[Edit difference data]
Content starts

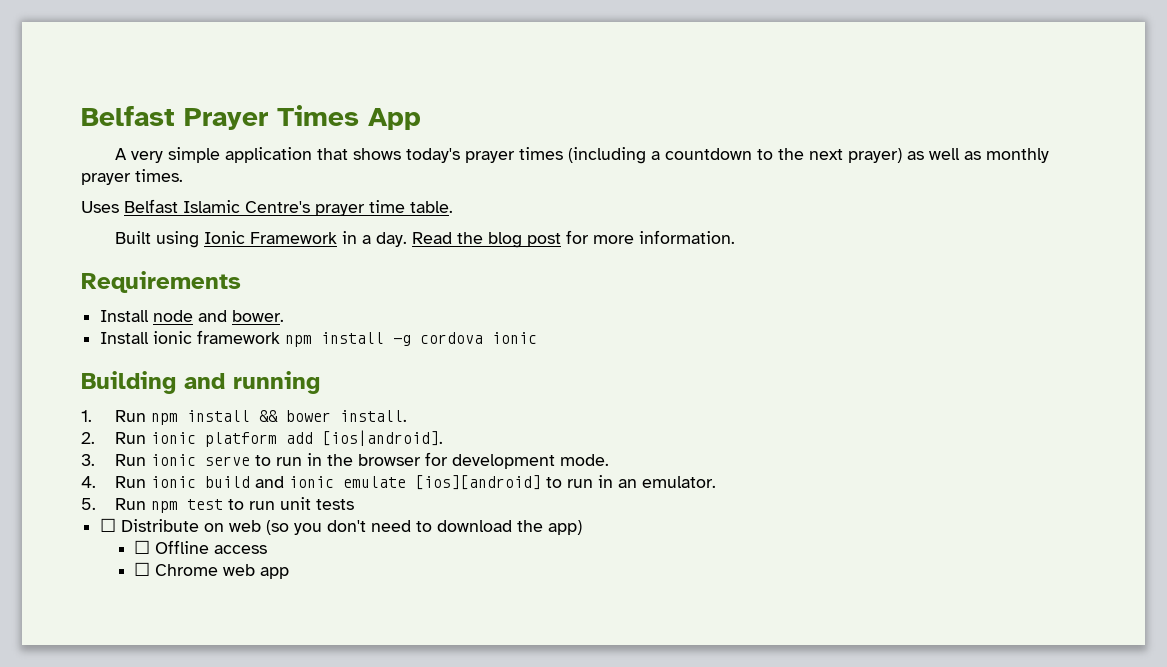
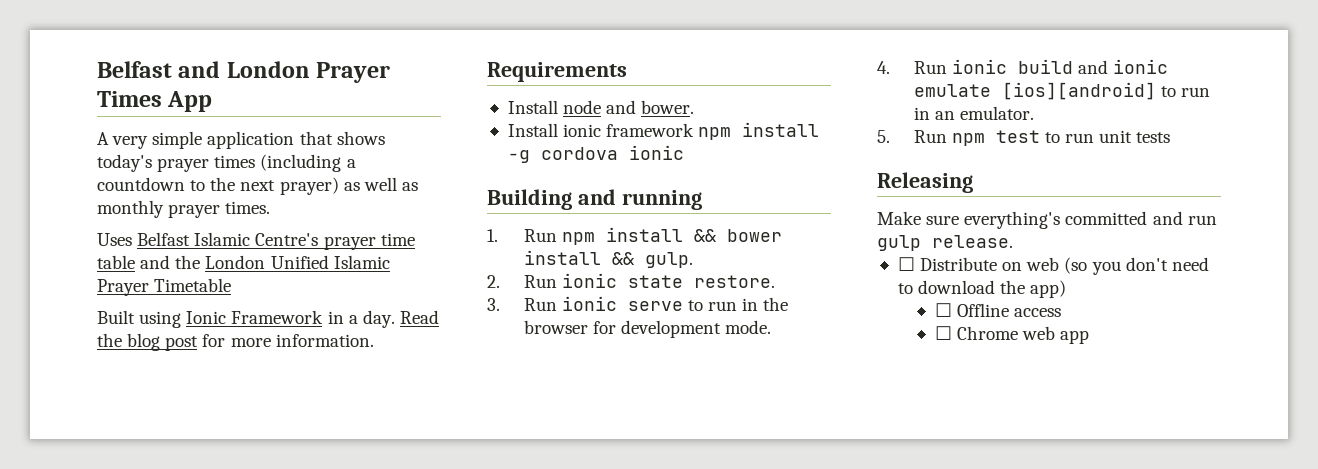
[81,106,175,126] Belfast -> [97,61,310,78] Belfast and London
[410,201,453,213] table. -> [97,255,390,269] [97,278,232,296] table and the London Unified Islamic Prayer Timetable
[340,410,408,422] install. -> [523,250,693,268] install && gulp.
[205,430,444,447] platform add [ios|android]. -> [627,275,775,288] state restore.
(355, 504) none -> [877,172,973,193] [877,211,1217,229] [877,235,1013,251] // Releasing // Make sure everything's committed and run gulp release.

Content ends

[ACTIVITY]
What you give back must be the data above, reproduced exactly and free of pictures.

[EXERCISE OUTPUT]
[81,106,175,126] Belfast -> [97,61,310,78] Belfast and London
[410,201,453,213] table. -> [97,255,390,269] [97,278,232,296] table and the London Unified Islamic Prayer Timetable
[340,410,408,422] install. -> [523,250,693,268] install && gulp.
[205,430,444,447] platform add [ios|android]. -> [627,275,775,288] state restore.
(355, 504) none -> [877,172,973,193] [877,211,1217,229] [877,235,1013,251] // Releasing // Make sure everything's committed and run gulp release.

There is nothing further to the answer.